Land of the Lustrous Review
When reviewing the original manga of Land of the Lustrous for AUKN back in 2017, I commented that while the original print may look sketchy and simplistic, its premise of glittering, colourful gemstone-like people might make it one of those cases where the anime adaptation works better than the original manga.
It looks as if I was right. When the anime version of Land of the Lustrous aired later that year, it became one of the big talking points at the time. Many critics named it the best anime of the season, it won several awards, and the visuals were one of the big talking points. According to several critics, it became the first anime to use CGI well.
Set in the far future, the world is now inhabited by the “Lustrous”, a race of beings with crystalline bodies made out of gems, all having dazzling, jewel-like hair. Over the centuries, the world has been hit by six meteors, which have formed moons. On these moons live the “Lunarians”, a race of giant creatures who come to the world to attack and kidnap the Lustrous to turn into decorations, and whom the Lustrous must fight off.

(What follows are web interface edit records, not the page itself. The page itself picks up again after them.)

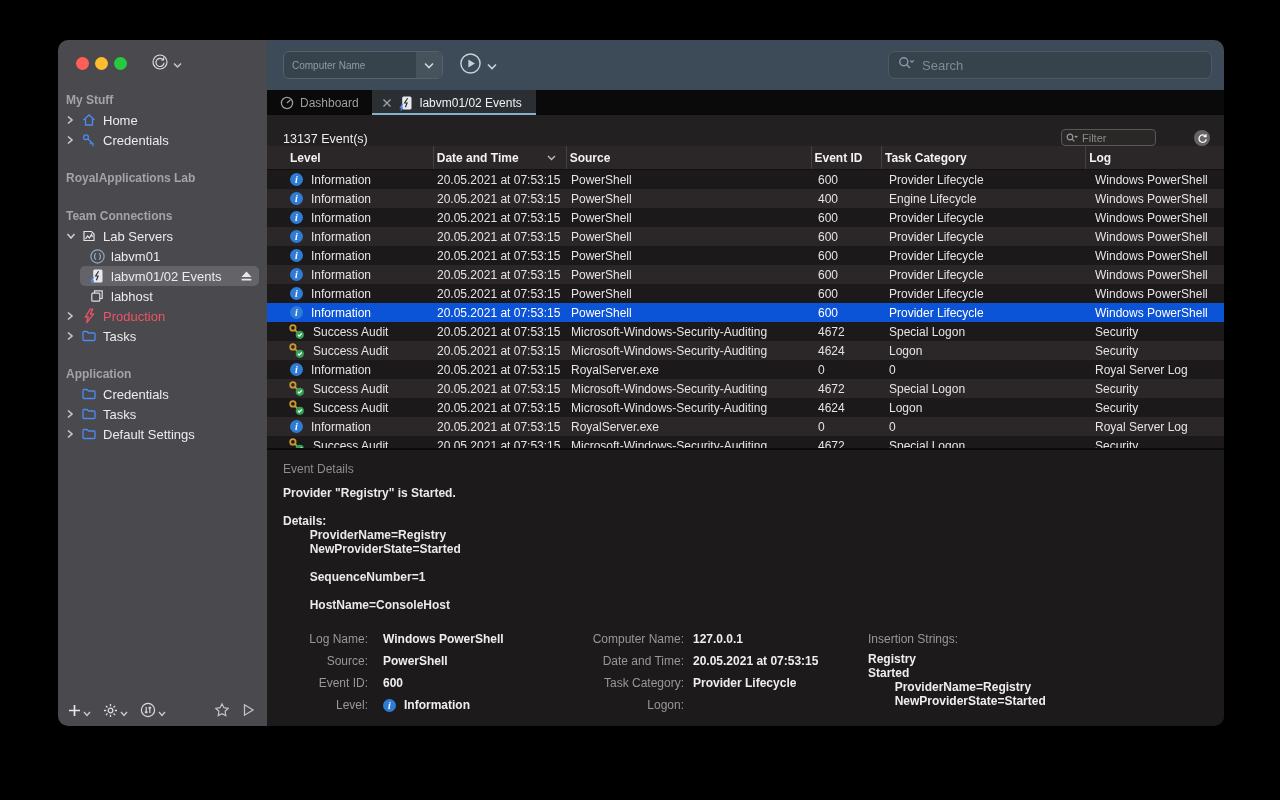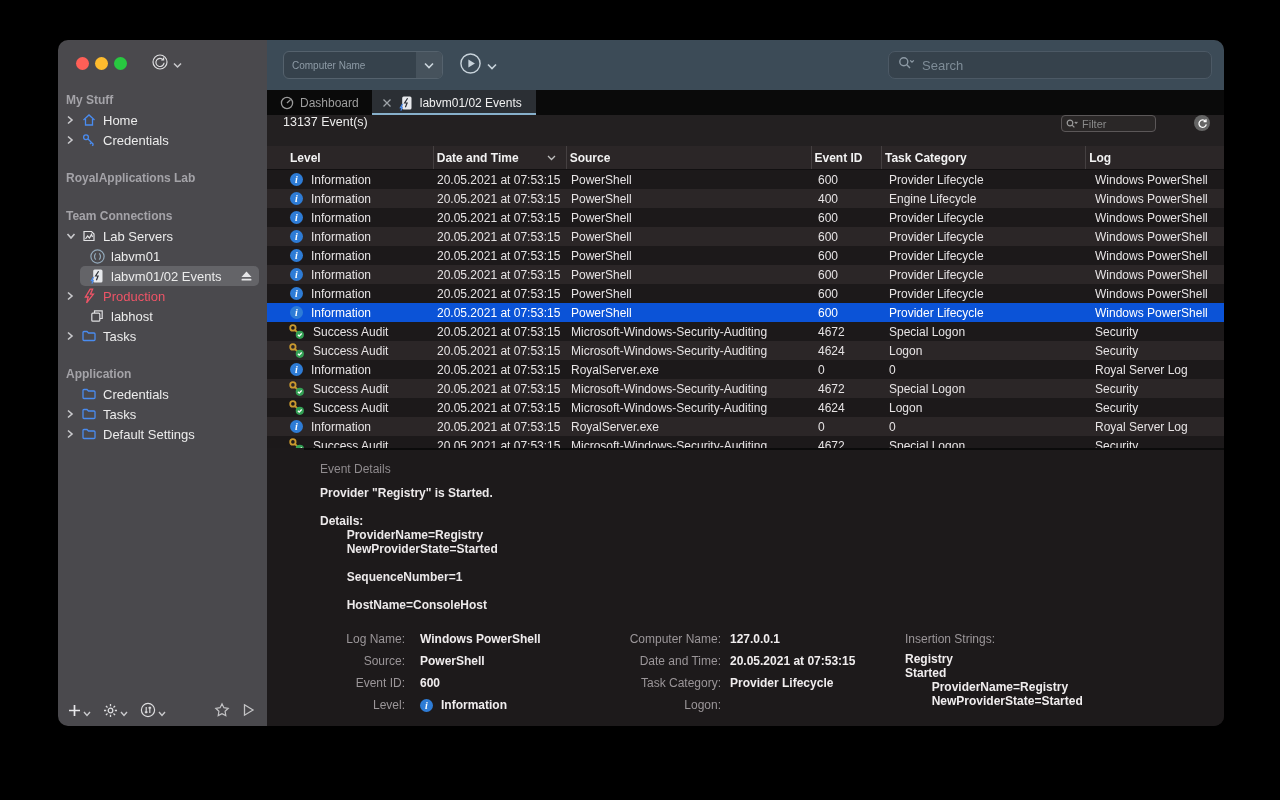--- a/index.html
+++ b/index.html
@@ -40,21 +40,21 @@
   .tb-play { margin-left:16px; display:flex; align-items:center; gap:5px; }
   .searchbox { margin-left:auto; margin-right:12px; width:324px; height:28px; background:#36424C; border:1px solid #4C5965; border-radius:7px; display:flex; align-items:center; padding:0 9px; }
   .searchbox input { flex:1; background:transparent; border:none; outline:none; color:#CBD5DC; font-size:13px; margin-left:7px; }
   .searchbox input::placeholder { color:#7E8C97; }
 
   .tabbar { height:25px; background:#0A0A0A; display:flex; flex:none; }
   .tab { display:flex; align-items:center; gap:6px; padding:0 13px; font-size:12px; color:#9E9E9E; }
   .tab.active { background:#2B2F34; color:#F0F0F0; box-shadow:inset 0 -2px 0 #87B0CB; padding:0 14px 0 10px; }
   .tab .ico { display:flex; align-items:center; }
 
-  .events-bar { height:31px; background:#232021; display:flex; align-items:flex-start; flex:none; }
+  .events-bar { height:31px; background:#232021; display:flex; align-items:flex-end; flex:none; }
   .events-count { margin-left:16px; font-size:12.5px; color:#EDEDED; }
   .filterbox { margin-left:auto; width:95px; height:17px; background:#2A2727; border:1px solid #5B5758; border-radius:4px; display:flex; align-items:center; padding:0 4px; }
   .filterbox input { flex:1; background:transparent; border:none; outline:none; color:#CFCFCF; font-size:11px; margin-left:3px; min-width:0; }
   .filterbox input::placeholder { color:#8A8A8A; }
   .refresh-btn { width:16px; height:16px; border-radius:50%; background:#656565; display:flex; align-items:center; justify-content:center; margin-left:38px; margin-right:14px; flex:none; }
 
   .thead { height:24px; background:#2B2627; display:flex; align-items:center; flex:none; border-bottom:1px solid #121011; }
   .th { height:100%; display:flex; align-items:center; font-size:12px; font-weight:700; color:#F2F2F2; padding-left:3px; border-left:1px solid #454041; overflow:hidden; white-space:nowrap; }
   .th:first-child { border-left:none; padding-left:23px; }
   .th .sort { margin-left:auto; margin-right:10px; display:flex; align-items:center; }
@@ -63,21 +63,21 @@
   .row { height:19px; display:flex; align-items:center; font-size:12px; color:#E6E3E4; white-space:nowrap; }
   .row.alt { background:#2B2627; }
   .row.dark { background:#1C191A; }
   .row.selected { background:#0B53D7; color:#FFFFFF; }
   .cell { height:100%; display:flex; align-items:center; padding-left:3px; overflow:hidden; }
   .cell.c0 { padding-left:23px; }
   .info-ico { width:13px; height:13px; border-radius:50%; background:#2E7CD6; color:#fff; font-size:10px; font-weight:700; font-style:italic; display:flex; align-items:center; justify-content:center; flex:none; font-family:"Liberation Serif","DejaVu Serif",serif; }
   .lvl-lbl { margin-left:8px; }
   .sa-ico { display:flex; align-items:center; flex:none; width:17px; height:17px; margin-left:-2px; }
 
-  .details { flex:1; position:relative; background:#1D1A1B; border-top:2px solid #0B0B0B; padding:12px 16px 16px 16px; font-size:12px; overflow:hidden;margin-left:37px; }
+  .details { flex:1; position:relative; background:#1D1A1B; border-top:2px solid #0B0B0B; padding:12px 16px 16px 16px; font-size:12px; overflow:hidden; }
   .details-title { font-size:12px; color:#8F8B8E; line-height:14px; }
   .details-body { margin-top:10px; white-space:pre; tab-size:8; line-height:14px; color:#ECE9EA; font-weight:700; font-family:inherit; }
   .details-fields { position:absolute; left:16px; right:16px; top:178px; }
   .fcol { position:absolute; top:0; }
   .fcol1 { left:0; width:300px; }
   .fcol2 { left:284px; width:300px; }
   .fcol3 { left:585px; right:0; }
   .frow { height:22px; display:flex; align-items:center; }
   .flabel { text-align:right; color:#9B9699; flex:none; }
   .fcol1 .flabel { width:85px; margin-right:15px; }
@@ -182,41 +182,41 @@
                 </svg>
               </span>
               <span class="lbl">labvm01/02 Events</span>
               <span class="trail">
                 <svg width="13" height="12" viewBox="0 0 13 12" fill="#E6E6E8">
                   <path d="M6.5 1.5 L11.5 7 H1.5 Z"></path>
                   <rect x="1.5" y="8.8" width="10" height="1.8" rx="0.9"></rect>
                 </svg>
               </span>
             </div>
+            <div class="side-item indent1">
+              <span class="ico">
+                <svg width="16" height="16" viewBox="0 0 16 16" fill="none" stroke="#DEDEE0" stroke-width="1.2">
+                  <rect x="2.8" y="5.2" width="8" height="8" rx="1"></rect>
+                  <path d="M5.5 5 V2.8 H13.2 V10.5 H11"></path>
+                </svg>
+              </span>
+              <span class="lbl">labhost</span>
+            </div>
             <div class="side-item">
               <span class="chev">
                 <svg width="8" height="10" viewBox="0 0 8 10">
                   <path d="M2 1.5 L6 5 L2 8.5" fill="none" stroke="#C9C9CC" stroke-width="1.6"></path>
                 </svg>
               </span>
               <span class="ico">
                 <svg width="14" height="16" viewBox="0 0 14 16" fill="none" stroke="#EE5467" stroke-width="1.3">
                   <path d="M8.2 1.2 L3.4 9 H6.2 L4.6 14.8 L11.4 6.2 H8.4 L10.6 1.2 Z"></path>
                 </svg>
               </span>
               <span class="lbl" style="color:#EE5467">Production</span>
-            </div>
-            <div class="side-item indent1">
-              <span class="ico">
-                <svg width="16" height="16" viewBox="0 0 16 16" fill="none" stroke="#DEDEE0" stroke-width="1.2">
-                  <rect x="2.8" y="5.2" width="8" height="8" rx="1"></rect>
-                  <path d="M5.5 5 V2.8 H13.2 V10.5 H11"></path>
-                </svg>
-              </span>
-              <span class="lbl">labhost</span>
             </div>
             <div class="side-item">
               <span class="chev">
                 <svg width="8" height="10" viewBox="0 0 8 10">
                   <path d="M2 1.5 L6 5 L2 8.5" fill="none" stroke="#C9C9CC" stroke-width="1.6"></path>
                 </svg>
               </span>
               <span class="ico">
                 <svg width="16" height="16" viewBox="0 0 16 16" fill="none" stroke="#4A8CF0" stroke-width="1.3">
                   <path d="M2 4.5 C2 3.9 2.4 3.5 3 3.5 H6 L7.5 5 H13 C13.6 5 14 5.4 14 6 V11.5 C14 12.1 13.6 12.5 13 12.5 H3 C2.4 12.5 2 12.1 2 11.5 Z"></path>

The central figure is a Lustrous named Phosphophyllite, or “Phos” for short. Phos wants to join in the fighting, but Phos only has a hardness rating of 3.5 on the Mohs scale and is thus brittle, easily breaking up in any fight. Fortunately, the Lustrous are easily healed, with the medical expert Rutile being able to put the Lustrous back together again if all the broken bits are available, but if any part of their body goes missing, then that Lustrous will also lose part of their memory.
The leader of the Lustrous, a monk named Kongo, decides that the best way to use Phos is to get them to compile an encyclopaedia of the world. While working, Phos tries to meet a secretive Lustrous named Cinnabar, who works alone at night. Cinnabar is even more brittle than Phos, but makes up for it by secreting a form of poison that can damage the Lustrous. However, it means that Cinnabar has to stay apart from everyone else. After Phos tries to help Cinnabar in a fight, Cinnabar complains about ruining everything by poisoning everything around. So Phos promises to try and help Cinnabar by finding them a more fun job.
While trying to do this, Phos also interacts with other Lustrous in order to compile the encyclopaedia, such as the kind-hearted, strong but brittle Diamond – “Dia” for short, and Dia’s even tougher sibling Bort. However, Phos continues to end up in more battles, becoming damaged in the process. With parts of Phos’s body going missing or being stolen by Lunarians, Phos manages to end up with substitutions that actually make them a stronger body – at the cost of their memory. Phos can now fight, but this comes at a personal cost.
The animation is the most appealing aspect of the series, in particular the use of CGI. Most previous attempts to use this in anime have been relatively unsuccessful, seeming less fluid in terms of the motion of the characters, especially when they talk. While you can still see some clunkiness when the character speak, it is not as bad as in other series. Plus, when it comes to other aspects, Land of the Lustrous literally shines. For example, thanks to the jewel hair of the characters, when the light shines you can see different shades of light reflect off the clothes of the characters. There are other moments in the action sequences such as smoke effects, and body parts turning into liquid that are also visually stunning. Sometimes the effects are more comical – for example, a snail pooing seeds.
Other enjoyable aspects of this anime include the drama. Phos goes through a lot – both emotionally and physically. Phos’s appearance changes over the course of the series as new body parts give them stronger powers. However, our lead has to experience several tragedies, such as seeing other Lustrous being taken away by the Lunarians. Phos starts off being laid-back and full of joy, but by the end of the series the character has become much more serious. The only downside of the drama is that the series ends with some aspects left unresolved (namely just over the first four of currently nine volumes of manga were adapted), but hopefully this means there might be more of Land of the Lustrous in the future.
On the discs themselves, the Japanese dub feels stronger than the English dub – part of me wonders whether having the English dub performers describing Kongo as “Sensei” is less effective than it is when it is coming from the Japanese actors. You also get subs and dubs in Spanish too. The only extras are of textless opening and closing, but the soundtrack by Yoshiaki Fujisawa is also one of the plus points of this anime. Both songs, “Kyomen no Nami” by Yurika and “Kirameku Hamabe” by Yuiko Ohara are wonderful.
In terms of style, Land of the Lustrous stands out as a key-point in the development of using CGI in anime. Hopefully, there will be more episodes in the future to see this style return.